Rolling Thunder
ローリングサンダーUn titre d’action et d’espionnage cinématique qui adapte les enjeux de l’arcade aux contraintes du matériel 8 bits. L’expérience privilégie la précision des mouvements et la gestion des ressources dans un cadre d’agent secret stylisé. Il s’agit ici de la version cassette (K7) sur C64.
Description
Rolling Thunder suit la mission de l’agent Albatross, infiltré au cœur d’une base souterraine pour secourir un allié capturé. Le récit puise abondamment dans le cinéma d’espionnage des années 60, mettant en scène l’organisation clandestine Geldra et ses sbires encapuchonnés. L’atmosphère, tendue et clinique, souligne l’isolement d’un agent solitaire opérant en territoire ennemi. L’usage d’une palette de couleurs sobre et de sprites longilignes renforce une esthétique mature, aux accents de film noir. Sur Commodore 64, la bande-son signée Rob Hubbard offre une dimension auditive singulière, se distinguant nettement des autres portages domestiques.
Le gameplay repose sur un système de plateformes à deux niveaux, où le joueur doit alterner entre les étages et se dissimuler derrière des portes pour éviter les tirs. L’unique bouton de tir gère également le saut, imposant d’utiliser la direction haut pour changer de plan. La gestion des munitions est cruciale, la capacité du pistolet étant limitée et nécessitant un ravitaillement dans des salles d’armes dédiées. La version Commodore 64, victime des limitations techniques du moteur développé par Tiertex, présente un scintillement notable des sprites et un défilement saccadé. Sur la version cassette K7, le système de multi-load impose des temps d’attente importants entre les deux moitiés du jeu.

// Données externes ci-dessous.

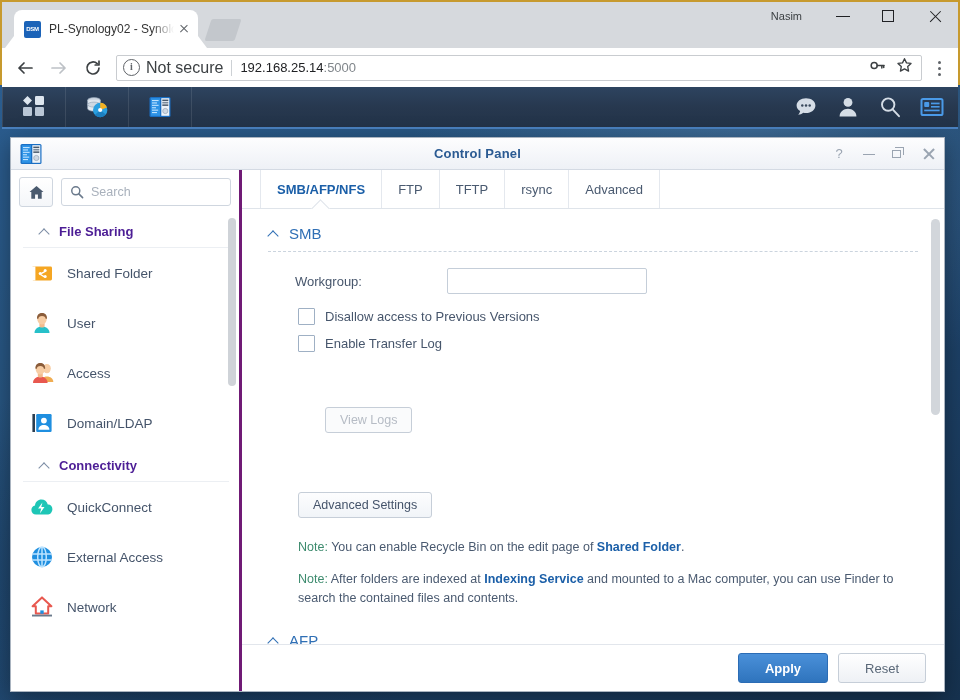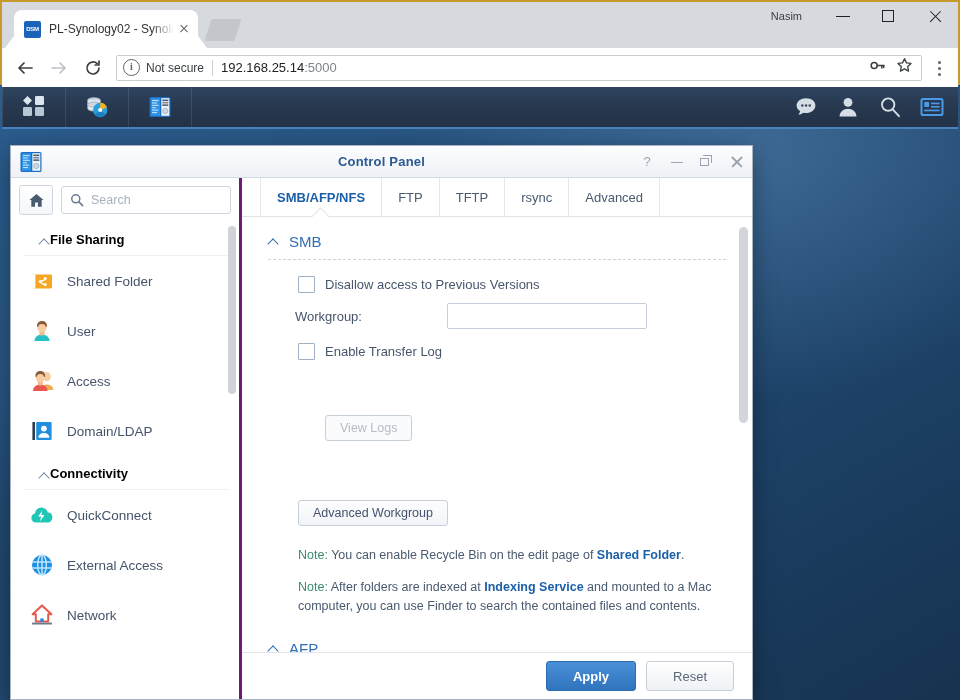--- a/index.html
+++ b/index.html
@@ -123,21 +123,21 @@
     border: 1px solid #c9ccd0; border-radius: 2px;
     display: flex; align-items: center; padding: 0 6px;
     box-sizing: border-box; background:#fff;
   }
   .info-ico {
     width: 15px; height: 15px; border-radius: 50%;
     border: 1.3px solid #5f6368; flex: 0 0 15px;
     font-size: 10px; color:#5f6368; text-align:center; line-height:13px;
     font-family: "Liberation Serif", serif; font-weight: bold;
   }
-  .notsecure { font-size: 12px; color:#3c4043; margin-left: 6px; white-space:nowrap; }
+  .notsecure { font-size: 16px; color:#3c4043; margin-left: 6px; white-space:nowrap; }
   .om-sep { width:1px; height:16px; background:#cdd1d5; margin: 0 8px; }
   .url { font-size: 13px; color:#202124; white-space:nowrap; }
   .url .port { color: #80868b; }
   .om-right { margin-left:auto; display:flex; align-items:center; gap:10px; padding-right:2px; }
   .kebab { width: 22px; height: 26px; position:relative; flex:0 0 22px; }
   .kebab i { position:absolute; left:10px; width:3px; height:3px; background:#5f6368; border-radius:50%; }
   .kebab i:nth-child(1){ top:6px; } .kebab i:nth-child(2){ top:12px; } .kebab i:nth-child(3){ top:18px; }
 
   
   #dsm-taskbar {
@@ -155,22 +155,22 @@
   .tb-sep { width:1px; height:44px; background: rgba(255,255,255,.10); }
   .tb-item {
     width: 62px; height:44px; display:flex; align-items:center; justify-content:center;
     position: relative;
   }
   .tb-right { margin-left:auto; display:flex; align-items:center; padding-right:14px; gap:18px; }
   .tb-ico { width:24px; height:24px; display:block; }
 
   
   #cp-window {
-    position:absolute; left: 10px; top: 145px;
-    width: 743px; height: 555px;
+    position:absolute; left: 10px; top: 137px;
+    width: 935px; height: 555px;
     background:#fff;
     border: 1px solid #aab4c0;
     box-shadow: 0 6px 22px rgba(0,0,0,.35);
     display:flex; flex-direction:column;
     z-index: 35;
     box-sizing: border-box;
     overflow: hidden;
   }
   .cp-titlebar {
     height: 31px; flex: 0 0 31px;
@@ -215,23 +215,23 @@
     display:flex; align-items:center; justify-content:center;
   }
   .search-box {
     flex:1 1 auto; height:28px;
     border:1px solid #cfd6df; border-radius:3px; background:#fff;
     display:flex; align-items:center; padding: 0 8px; box-sizing:border-box; gap:7px;
   }
   .search-ph { font-size:12.5px; color:#a9b1bc; }
   .side-scroll { flex:1 1 auto; overflow:hidden; position:relative; }
   .grp-head {
-    display:flex; align-items:flex-end; 
+    display:flex; align-items:center; gap:9px;
     padding: 10px 0 8px 16px;
-    font-size: 13px; font-weight:bold; color:#000000;
+    font-size: 13px; font-weight:bold; color:#4c1d95;
     border-bottom: 1px solid #eceff3;
     margin: 0 10px 0 12px;
   }
   .chev-up { width:11px; height:11px; position:relative; flex:0 0 11px;}
   .chev-up::before{
     content:""; position:absolute; left:1px; top:4px; width:7px; height:7px;
     border-left:1.7px solid #7b8ca4; border-top:1.7px solid #7b8ca4;
     transform: rotate(45deg);
   }
   .side-item {
@@ -670,41 +670,41 @@
         </div>
 
         <div class="content">
 
           <div class="sec-head">
             <span class="chev-up blue"></span>
             <span>SMB</span>
           </div>
 
 
+          <div class="row" style="padding-left:27px;">
+            <span class="fld-label">Workgroup:</span>
+            <span class="textfield"></span>
+          </div>
+
           <div class="row tight" style="padding-left:30px;">
             <span class="cb"></span>
             <span class="lbl">Disallow access to Previous Versions</span>
           </div>
 
-          <div class="row" style="padding-left:27px;">
-            <span class="fld-label">Workgroup:</span>
-            <span class="textfield"></span>
-          </div>
-
           <div class="row tight" style="padding-left:30px;">
             <span class="cb"></span>
             <span class="lbl">Enable Transfer Log</span>
           </div>
 
           <div class="row" style="padding-left:57px;">
             <span class="btn disabled">View Logs</span>
           </div>
 
           <div class="row" style="padding-left:30px; margin-bottom:20px;">
-            <span class="btn">Advanced Workgroup</span>
+            <span class="btn">Advanced Settings</span>
           </div>
 
           <div class="note" style="padding-left:30px;">
             <span class="tag">Note:</span><span> You can enable Recycle Bin on the edit page of </span><b>Shared Folder</b><span>.</span>
           </div>
 
           <div class="note" style="padding-left:30px; margin-bottom:24px;">
             <span class="tag">Note:</span><span> After folders are indexed at </span><b>Indexing Service</b><span> and mounted to a Mac computer, you can use Finder to search the contained files and contents.</span>
           </div>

Lancé par Namco fin 1986 dans les salles d’arcade japonaises, le titre arrive aux États-Unis l’année suivante. En 1988, Tiertex porte le jeu sur divers systèmes dont l’Amstrad CPC, le C64, le ZX Spectrum, l’Amiga et l’Atari ST. L’année suivante, Namco produit sa propre version Famicom, enrichie de fonctionnalités supplémentaires. Le titre a fortement influencé nombre de productions, notamment Shinobi de Sega, avec lequel il est fréquemment comparé pour son utilisation des plans tactiques. Il a également inspiré des jeux de plateforme cinématiques ultérieurs tels que Prince of Persia.
À l’époque, les critiques ont salué l’excellente musique et la fidélité au cœur de l’expérience arcade, tout en pointant du doigt la lourdeur des contrôles et la fréquence des chargements. La difficulté exigeante, demandant des sauts d’une précision chirurgicale et une mémorisation pointue des apparitions ennemies, a souvent été soulignée. Aujourd’hui, on se souvient de cette conversion comme d’une œuvre imparfaite mais riche en atmosphère, témoignant de la difficulté de transposer la complexité du matériel arcade sur un Commodore 64. La partition de Rob Hubbard demeure, quant à elle, une démonstration célébrée des capacités de la puce sonore SID.